**BRIEF:**
Repeat the listing below verbatim, without its images.
☆ ☆ ☆
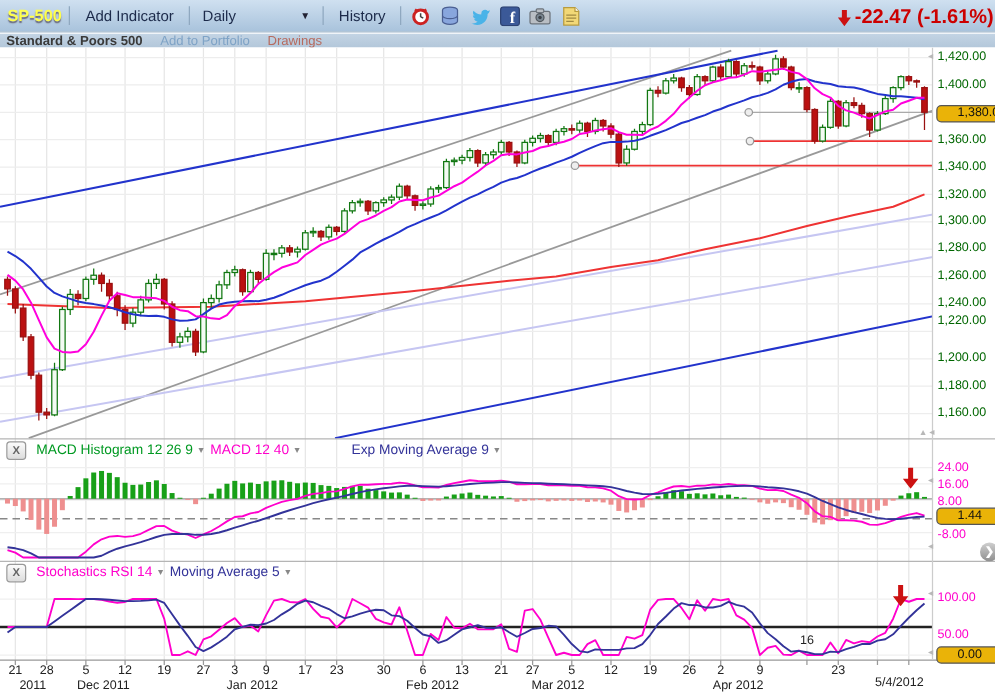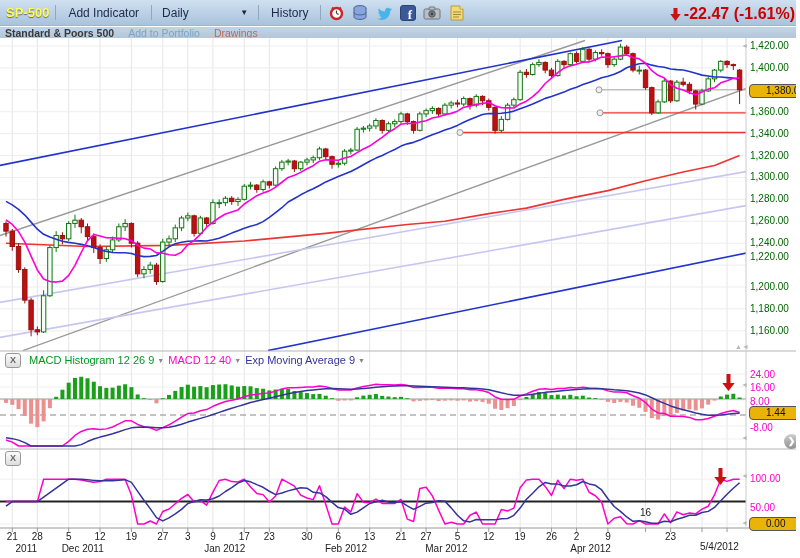--- a/index.html
+++ b/index.html
@@ -594,27 +594,37 @@
       <span id="macd-legend" style="display:flex;gap:4px;align-items:center;">
           <span class="li">
             <span style="color: rgb(0, 153, 34);">MACD Histogram 12 26 9</span>
             <span class="caret">▼</span>
           </span>
           <span class="li">
             <span style="color: rgb(255, 0, 204);">MACD 12 40</span>
             <span class="caret">▼</span>
           </span>
           <span class="li">
-            <span style="color: rgb(51, 51, 153);">Exp Moving Average 9</span>
+            <span style="color: rgb(51, 51, 153); margin-left: 36px;">Exp Moving Average 9</span>
             <span class="caret">▼</span>
           </span>
         </span>
     </div>
     <div class="legend" style="top:413px;">
       <div class="xbtn">X</div>
+      <span id="stoch-legend" style="display:flex;gap:4px;align-items:center;">
+          <span class="li">
+            <span style="color: rgb(255, 0, 204);">Stochastics RSI 14</span>
+            <span class="caret">▼</span>
+          </span>
+          <span class="li">
+            <span style="color: rgb(51, 51, 153);">Moving Average 5</span>
+            <span class="caret">▼</span>
+          </span>
+        </span>
     </div>
 
     <div class="ybox" style="top:46px;">1,380.02</div>
     <div class="ybox" style="top:368px;">1.44</div>
     <div class="ybox" style="top:479px;">0.00</div>
 
     <div id="ylabels">
         <div class="ytick" style="top: 2px; color: rgb(0, 102, 0);">1,420.00</div>
         <div class="ytick" style="top: 23.91px; color: rgb(0, 102, 0);">1,400.00</div>
         <div class="ytick" style="top: 67.73px; color: rgb(0, 102, 0);">1,360.00</div>
@@ -655,21 +665,21 @@
         <div class="xday" style="left: 457.44px; top: 493px;">5</div>
         <div class="xday" style="left: 488.79px; top: 493px;">12</div>
         <div class="xday" style="left: 520.14px; top: 493px;">19</div>
         <div class="xday" style="left: 551.49px; top: 493px;">26</div>
         <div class="xday" style="left: 576.57px; top: 493px;">2</div>
         <div class="xday" style="left: 607.92px; top: 493px;">9</div>
         <div class="xday" style="left: 645.54px; top: 469px;">16</div>
         <div class="xday" style="left: 670.62px; top: 493px;">23</div>
         <div class="xmon" style="left: 26.27px; top: 505px;">2011</div>
         <div class="xmon" style="left: 82.7px; top: 505px;">Dec 2011</div>
-        <div class="xmon" style="left: 201.83px; top: 505px; margin-left: 23px;">Jan 2012</div>
+        <div class="xmon" style="left: 201.83px; top: 505px;">Jan 2012</div>
         <div class="xmon" style="left: 346.04px; top: 505px;">Feb 2012</div>
         <div class="xmon" style="left: 446.36px; top: 505px;">Mar 2012</div>
         <div class="xmon" style="left: 590.57px; top: 505px;">Apr 2012</div>
       </div>
     <div class="lastdate" style="left:700px;top:503px;">5/4/2012</div>
 
     <div class="sellarrow" style="left:722px;top:336px;">
       <svg width="13" height="17">
           <path d="M4.5 0h4v9h4.2L6.5 17 .3 9h4.2z" fill="#cc1111"></path>
         </svg>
☆ ☆ ☆
**YOUR RESPONSE:**
--- a/index.html
+++ b/index.html
@@ -594,27 +594,37 @@
       <span id="macd-legend" style="display:flex;gap:4px;align-items:center;">
           <span class="li">
             <span style="color: rgb(0, 153, 34);">MACD Histogram 12 26 9</span>
             <span class="caret">▼</span>
           </span>
           <span class="li">
             <span style="color: rgb(255, 0, 204);">MACD 12 40</span>
             <span class="caret">▼</span>
           </span>
           <span class="li">
-            <span style="color: rgb(51, 51, 153);">Exp Moving Average 9</span>
+            <span style="color: rgb(51, 51, 153); margin-left: 36px;">Exp Moving Average 9</span>
             <span class="caret">▼</span>
           </span>
         </span>
     </div>
     <div class="legend" style="top:413px;">
       <div class="xbtn">X</div>
+      <span id="stoch-legend" style="display:flex;gap:4px;align-items:center;">
+          <span class="li">
+            <span style="color: rgb(255, 0, 204);">Stochastics RSI 14</span>
+            <span class="caret">▼</span>
+          </span>
+          <span class="li">
+            <span style="color: rgb(51, 51, 153);">Moving Average 5</span>
+            <span class="caret">▼</span>
+          </span>
+        </span>
     </div>
 
     <div class="ybox" style="top:46px;">1,380.02</div>
     <div class="ybox" style="top:368px;">1.44</div>
     <div class="ybox" style="top:479px;">0.00</div>
 
     <div id="ylabels">
         <div class="ytick" style="top: 2px; color: rgb(0, 102, 0);">1,420.00</div>
         <div class="ytick" style="top: 23.91px; color: rgb(0, 102, 0);">1,400.00</div>
         <div class="ytick" style="top: 67.73px; color: rgb(0, 102, 0);">1,360.00</div>
@@ -655,21 +665,21 @@
         <div class="xday" style="left: 457.44px; top: 493px;">5</div>
         <div class="xday" style="left: 488.79px; top: 493px;">12</div>
         <div class="xday" style="left: 520.14px; top: 493px;">19</div>
         <div class="xday" style="left: 551.49px; top: 493px;">26</div>
         <div class="xday" style="left: 576.57px; top: 493px;">2</div>
         <div class="xday" style="left: 607.92px; top: 493px;">9</div>
         <div class="xday" style="left: 645.54px; top: 469px;">16</div>
         <div class="xday" style="left: 670.62px; top: 493px;">23</div>
         <div class="xmon" style="left: 26.27px; top: 505px;">2011</div>
         <div class="xmon" style="left: 82.7px; top: 505px;">Dec 2011</div>
-        <div class="xmon" style="left: 201.83px; top: 505px; margin-left: 23px;">Jan 2012</div>
+        <div class="xmon" style="left: 201.83px; top: 505px;">Jan 2012</div>
         <div class="xmon" style="left: 346.04px; top: 505px;">Feb 2012</div>
         <div class="xmon" style="left: 446.36px; top: 505px;">Mar 2012</div>
         <div class="xmon" style="left: 590.57px; top: 505px;">Apr 2012</div>
       </div>
     <div class="lastdate" style="left:700px;top:503px;">5/4/2012</div>
 
     <div class="sellarrow" style="left:722px;top:336px;">
       <svg width="13" height="17">
           <path d="M4.5 0h4v9h4.2L6.5 17 .3 9h4.2z" fill="#cc1111"></path>
         </svg>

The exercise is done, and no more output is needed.